## Problem requirements
What is needed is an exact copy of all the entries.

____________

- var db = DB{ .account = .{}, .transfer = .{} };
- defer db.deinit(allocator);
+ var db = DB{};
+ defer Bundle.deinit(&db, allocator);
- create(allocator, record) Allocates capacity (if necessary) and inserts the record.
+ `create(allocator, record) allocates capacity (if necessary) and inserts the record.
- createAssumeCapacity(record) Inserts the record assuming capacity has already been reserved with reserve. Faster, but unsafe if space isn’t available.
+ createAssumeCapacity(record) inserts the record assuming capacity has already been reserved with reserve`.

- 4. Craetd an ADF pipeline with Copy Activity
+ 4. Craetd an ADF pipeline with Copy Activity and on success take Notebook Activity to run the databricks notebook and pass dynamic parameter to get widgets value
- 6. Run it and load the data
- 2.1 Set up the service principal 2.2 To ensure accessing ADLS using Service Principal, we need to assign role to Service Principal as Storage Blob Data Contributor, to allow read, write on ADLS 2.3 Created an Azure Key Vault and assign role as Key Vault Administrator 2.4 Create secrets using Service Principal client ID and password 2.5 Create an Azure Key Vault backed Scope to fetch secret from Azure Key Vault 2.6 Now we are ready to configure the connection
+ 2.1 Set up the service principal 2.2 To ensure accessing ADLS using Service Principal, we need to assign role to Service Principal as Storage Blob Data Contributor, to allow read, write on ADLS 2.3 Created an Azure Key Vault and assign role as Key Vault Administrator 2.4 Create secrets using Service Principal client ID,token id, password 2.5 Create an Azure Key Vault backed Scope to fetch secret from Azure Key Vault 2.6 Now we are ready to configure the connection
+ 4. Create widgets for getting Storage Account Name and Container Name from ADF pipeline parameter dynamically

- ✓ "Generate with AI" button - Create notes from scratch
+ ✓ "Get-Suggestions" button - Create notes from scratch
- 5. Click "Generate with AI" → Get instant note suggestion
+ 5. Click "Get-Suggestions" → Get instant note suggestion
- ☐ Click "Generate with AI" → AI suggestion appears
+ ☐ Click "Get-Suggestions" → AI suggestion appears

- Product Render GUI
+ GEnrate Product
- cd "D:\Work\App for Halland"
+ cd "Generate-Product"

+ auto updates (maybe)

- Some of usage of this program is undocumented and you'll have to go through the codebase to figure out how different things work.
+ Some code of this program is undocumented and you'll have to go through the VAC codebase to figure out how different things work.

____________

## Task solution
- var db = DB{ .account = .{}, .transfer = .{} };
- defer db.deinit(allocator);
+ var db = DB{};
+ defer Bundle.deinit(&db, allocator);
- create(allocator, record) Allocates capacity (if necessary) and inserts the record.
+ `create(allocator, record) allocates capacity (if necessary) and inserts the record.
- createAssumeCapacity(record) Inserts the record assuming capacity has already been reserved with reserve. Faster, but unsafe if space isn’t available.
+ createAssumeCapacity(record) inserts the record assuming capacity has already been reserved with reserve`.

- 4. Craetd an ADF pipeline with Copy Activity
+ 4. Craetd an ADF pipeline with Copy Activity and on success take Notebook Activity to run the databricks notebook and pass dynamic parameter to get widgets value
- 6. Run it and load the data
- 2.1 Set up the service principal 2.2 To ensure accessing ADLS using Service Principal, we need to assign role to Service Principal as Storage Blob Data Contributor, to allow read, write on ADLS 2.3 Created an Azure Key Vault and assign role as Key Vault Administrator 2.4 Create secrets using Service Principal client ID and password 2.5 Create an Azure Key Vault backed Scope to fetch secret from Azure Key Vault 2.6 Now we are ready to configure the connection
+ 2.1 Set up the service principal 2.2 To ensure accessing ADLS using Service Principal, we need to assign role to Service Principal as Storage Blob Data Contributor, to allow read, write on ADLS 2.3 Created an Azure Key Vault and assign role as Key Vault Administrator 2.4 Create secrets using Service Principal client ID,token id, password 2.5 Create an Azure Key Vault backed Scope to fetch secret from Azure Key Vault 2.6 Now we are ready to configure the connection
+ 4. Create widgets for getting Storage Account Name and Container Name from ADF pipeline parameter dynamically

- ✓ "Generate with AI" button - Create notes from scratch
+ ✓ "Get-Suggestions" button - Create notes from scratch
- 5. Click "Generate with AI" → Get instant note suggestion
+ 5. Click "Get-Suggestions" → Get instant note suggestion
- ☐ Click "Generate with AI" → AI suggestion appears
+ ☐ Click "Get-Suggestions" → AI suggestion appears

- Product Render GUI
+ GEnrate Product
- cd "D:\Work\App for Halland"
+ cd "Generate-Product"

+ auto updates (maybe)

- Some of usage of this program is undocumented and you'll have to go through the codebase to figure out how different things work.
+ Some code of this program is undocumented and you'll have to go through the VAC codebase to figure out how different things work.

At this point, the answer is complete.